Input data section start
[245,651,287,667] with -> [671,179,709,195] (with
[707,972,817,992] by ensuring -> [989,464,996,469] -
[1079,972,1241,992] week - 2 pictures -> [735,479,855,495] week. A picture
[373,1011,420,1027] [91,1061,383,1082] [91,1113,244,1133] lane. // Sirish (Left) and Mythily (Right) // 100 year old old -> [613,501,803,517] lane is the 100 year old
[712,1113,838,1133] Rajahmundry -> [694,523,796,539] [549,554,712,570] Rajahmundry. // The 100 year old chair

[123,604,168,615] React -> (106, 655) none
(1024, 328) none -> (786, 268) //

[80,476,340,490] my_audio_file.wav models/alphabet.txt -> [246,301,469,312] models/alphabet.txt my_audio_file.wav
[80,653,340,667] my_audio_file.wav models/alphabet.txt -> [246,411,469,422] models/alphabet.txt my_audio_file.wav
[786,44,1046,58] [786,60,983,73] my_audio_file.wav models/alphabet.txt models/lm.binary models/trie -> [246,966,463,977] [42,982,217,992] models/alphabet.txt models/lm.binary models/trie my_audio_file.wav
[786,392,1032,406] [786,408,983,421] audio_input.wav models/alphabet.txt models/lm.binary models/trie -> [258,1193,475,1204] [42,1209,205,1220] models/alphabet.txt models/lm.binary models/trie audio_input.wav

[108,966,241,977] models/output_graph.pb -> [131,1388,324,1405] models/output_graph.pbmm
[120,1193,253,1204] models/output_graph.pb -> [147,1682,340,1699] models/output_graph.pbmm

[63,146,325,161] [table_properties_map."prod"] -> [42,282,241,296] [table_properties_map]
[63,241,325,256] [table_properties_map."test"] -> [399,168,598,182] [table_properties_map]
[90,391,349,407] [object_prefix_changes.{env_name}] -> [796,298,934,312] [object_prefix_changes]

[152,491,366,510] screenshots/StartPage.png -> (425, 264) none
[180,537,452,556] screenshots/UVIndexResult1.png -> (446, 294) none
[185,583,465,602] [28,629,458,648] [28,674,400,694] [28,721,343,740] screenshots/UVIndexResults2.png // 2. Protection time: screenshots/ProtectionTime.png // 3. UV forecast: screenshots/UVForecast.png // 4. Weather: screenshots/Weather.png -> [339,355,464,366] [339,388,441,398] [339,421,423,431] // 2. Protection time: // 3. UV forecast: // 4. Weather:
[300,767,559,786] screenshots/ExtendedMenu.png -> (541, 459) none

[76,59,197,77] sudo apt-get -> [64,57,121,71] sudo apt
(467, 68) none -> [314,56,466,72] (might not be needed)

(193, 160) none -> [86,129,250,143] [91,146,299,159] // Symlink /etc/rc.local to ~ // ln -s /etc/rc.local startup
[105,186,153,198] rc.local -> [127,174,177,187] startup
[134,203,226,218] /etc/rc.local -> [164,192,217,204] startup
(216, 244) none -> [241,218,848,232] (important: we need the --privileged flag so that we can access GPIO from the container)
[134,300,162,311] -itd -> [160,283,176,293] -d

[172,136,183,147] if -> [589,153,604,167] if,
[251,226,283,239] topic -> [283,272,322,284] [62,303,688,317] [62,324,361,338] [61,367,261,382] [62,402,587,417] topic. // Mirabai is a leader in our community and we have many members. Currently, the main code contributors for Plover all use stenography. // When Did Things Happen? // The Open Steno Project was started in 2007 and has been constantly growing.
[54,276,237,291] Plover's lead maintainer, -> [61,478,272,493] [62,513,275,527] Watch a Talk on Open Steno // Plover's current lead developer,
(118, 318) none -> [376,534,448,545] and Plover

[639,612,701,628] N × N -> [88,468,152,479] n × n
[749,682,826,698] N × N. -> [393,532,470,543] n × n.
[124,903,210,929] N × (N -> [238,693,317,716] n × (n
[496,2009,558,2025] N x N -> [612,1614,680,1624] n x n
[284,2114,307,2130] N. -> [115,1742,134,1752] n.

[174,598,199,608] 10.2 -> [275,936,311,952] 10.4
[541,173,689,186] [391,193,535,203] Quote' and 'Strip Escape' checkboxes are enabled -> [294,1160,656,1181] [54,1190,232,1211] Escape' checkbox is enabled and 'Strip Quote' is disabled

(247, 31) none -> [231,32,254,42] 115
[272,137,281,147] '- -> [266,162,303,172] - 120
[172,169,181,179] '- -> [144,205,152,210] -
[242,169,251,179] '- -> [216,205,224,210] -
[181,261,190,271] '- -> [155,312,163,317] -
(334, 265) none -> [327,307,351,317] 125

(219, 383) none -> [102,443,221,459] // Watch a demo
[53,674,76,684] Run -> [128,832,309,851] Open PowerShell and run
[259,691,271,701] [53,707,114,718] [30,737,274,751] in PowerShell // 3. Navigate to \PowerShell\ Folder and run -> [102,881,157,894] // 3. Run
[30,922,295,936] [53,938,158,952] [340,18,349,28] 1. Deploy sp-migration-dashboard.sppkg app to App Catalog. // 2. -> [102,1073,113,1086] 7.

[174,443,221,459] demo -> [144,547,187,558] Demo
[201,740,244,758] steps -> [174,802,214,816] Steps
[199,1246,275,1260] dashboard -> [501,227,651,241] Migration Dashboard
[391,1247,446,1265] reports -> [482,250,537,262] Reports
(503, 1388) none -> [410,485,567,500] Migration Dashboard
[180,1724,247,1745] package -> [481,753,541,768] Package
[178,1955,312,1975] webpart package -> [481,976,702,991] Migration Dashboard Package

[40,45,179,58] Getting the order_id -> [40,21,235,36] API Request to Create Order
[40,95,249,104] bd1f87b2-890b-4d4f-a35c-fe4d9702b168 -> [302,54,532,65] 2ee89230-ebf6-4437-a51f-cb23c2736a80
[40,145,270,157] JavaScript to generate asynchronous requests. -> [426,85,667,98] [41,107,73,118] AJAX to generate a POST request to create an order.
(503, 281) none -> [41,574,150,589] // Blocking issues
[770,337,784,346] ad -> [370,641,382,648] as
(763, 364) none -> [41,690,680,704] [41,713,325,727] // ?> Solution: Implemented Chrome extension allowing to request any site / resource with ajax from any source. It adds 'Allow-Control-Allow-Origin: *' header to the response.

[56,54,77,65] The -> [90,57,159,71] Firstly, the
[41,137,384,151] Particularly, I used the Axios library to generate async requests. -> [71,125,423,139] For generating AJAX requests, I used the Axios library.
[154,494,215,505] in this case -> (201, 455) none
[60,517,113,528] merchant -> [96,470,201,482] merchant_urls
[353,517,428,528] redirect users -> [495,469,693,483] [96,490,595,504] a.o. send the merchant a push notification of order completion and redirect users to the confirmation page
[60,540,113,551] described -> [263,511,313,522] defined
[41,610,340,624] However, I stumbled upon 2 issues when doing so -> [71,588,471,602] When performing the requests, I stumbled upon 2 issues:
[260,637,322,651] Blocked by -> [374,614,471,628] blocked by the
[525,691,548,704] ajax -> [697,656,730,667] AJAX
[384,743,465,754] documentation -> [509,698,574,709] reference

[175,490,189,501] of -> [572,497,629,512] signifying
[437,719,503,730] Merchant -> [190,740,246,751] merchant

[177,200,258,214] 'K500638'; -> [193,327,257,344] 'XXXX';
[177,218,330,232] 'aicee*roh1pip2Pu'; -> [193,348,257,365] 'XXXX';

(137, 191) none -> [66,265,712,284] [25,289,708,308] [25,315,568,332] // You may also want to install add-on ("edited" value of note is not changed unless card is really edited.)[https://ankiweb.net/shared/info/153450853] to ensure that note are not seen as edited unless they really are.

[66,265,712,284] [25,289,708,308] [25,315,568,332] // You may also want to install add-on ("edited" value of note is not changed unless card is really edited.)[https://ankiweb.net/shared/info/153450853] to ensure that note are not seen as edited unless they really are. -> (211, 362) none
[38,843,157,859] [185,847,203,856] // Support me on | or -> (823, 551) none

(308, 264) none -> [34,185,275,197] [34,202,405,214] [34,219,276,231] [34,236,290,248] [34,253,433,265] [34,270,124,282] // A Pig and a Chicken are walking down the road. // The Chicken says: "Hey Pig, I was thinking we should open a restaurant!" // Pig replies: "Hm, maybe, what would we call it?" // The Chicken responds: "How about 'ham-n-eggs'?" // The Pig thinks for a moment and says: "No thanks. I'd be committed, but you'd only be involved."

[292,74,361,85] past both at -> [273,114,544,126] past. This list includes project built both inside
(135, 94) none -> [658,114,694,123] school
Input data section end
(Brief): Copy out each line of the data above, exactly, if it lies between the line holding "[272,137,281,147] '- ->" and the line holding "[40,95,249,104] bd1f87b2-890b-4d4f-a35c-fe4d9702b168 ->", inclusive; copy no other line.

(Task response):
[272,137,281,147] '- -> [266,162,303,172] - 120
[172,169,181,179] '- -> [144,205,152,210] -
[242,169,251,179] '- -> [216,205,224,210] -
[181,261,190,271] '- -> [155,312,163,317] -
(334, 265) none -> [327,307,351,317] 125

(219, 383) none -> [102,443,221,459] // Watch a demo
[53,674,76,684] Run -> [128,832,309,851] Open PowerShell and run
[259,691,271,701] [53,707,114,718] [30,737,274,751] in PowerShell // 3. Navigate to \PowerShell\ Folder and run -> [102,881,157,894] // 3. Run
[30,922,295,936] [53,938,158,952] [340,18,349,28] 1. Deploy sp-migration-dashboard.sppkg app to App Catalog. // 2. -> [102,1073,113,1086] 7.

[174,443,221,459] demo -> [144,547,187,558] Demo
[201,740,244,758] steps -> [174,802,214,816] Steps
[199,1246,275,1260] dashboard -> [501,227,651,241] Migration Dashboard
[391,1247,446,1265] reports -> [482,250,537,262] Reports
(503, 1388) none -> [410,485,567,500] Migration Dashboard
[180,1724,247,1745] package -> [481,753,541,768] Package
[178,1955,312,1975] webpart package -> [481,976,702,991] Migration Dashboard Package

[40,45,179,58] Getting the order_id -> [40,21,235,36] API Request to Create Order
[40,95,249,104] bd1f87b2-890b-4d4f-a35c-fe4d9702b168 -> [302,54,532,65] 2ee89230-ebf6-4437-a51f-cb23c2736a80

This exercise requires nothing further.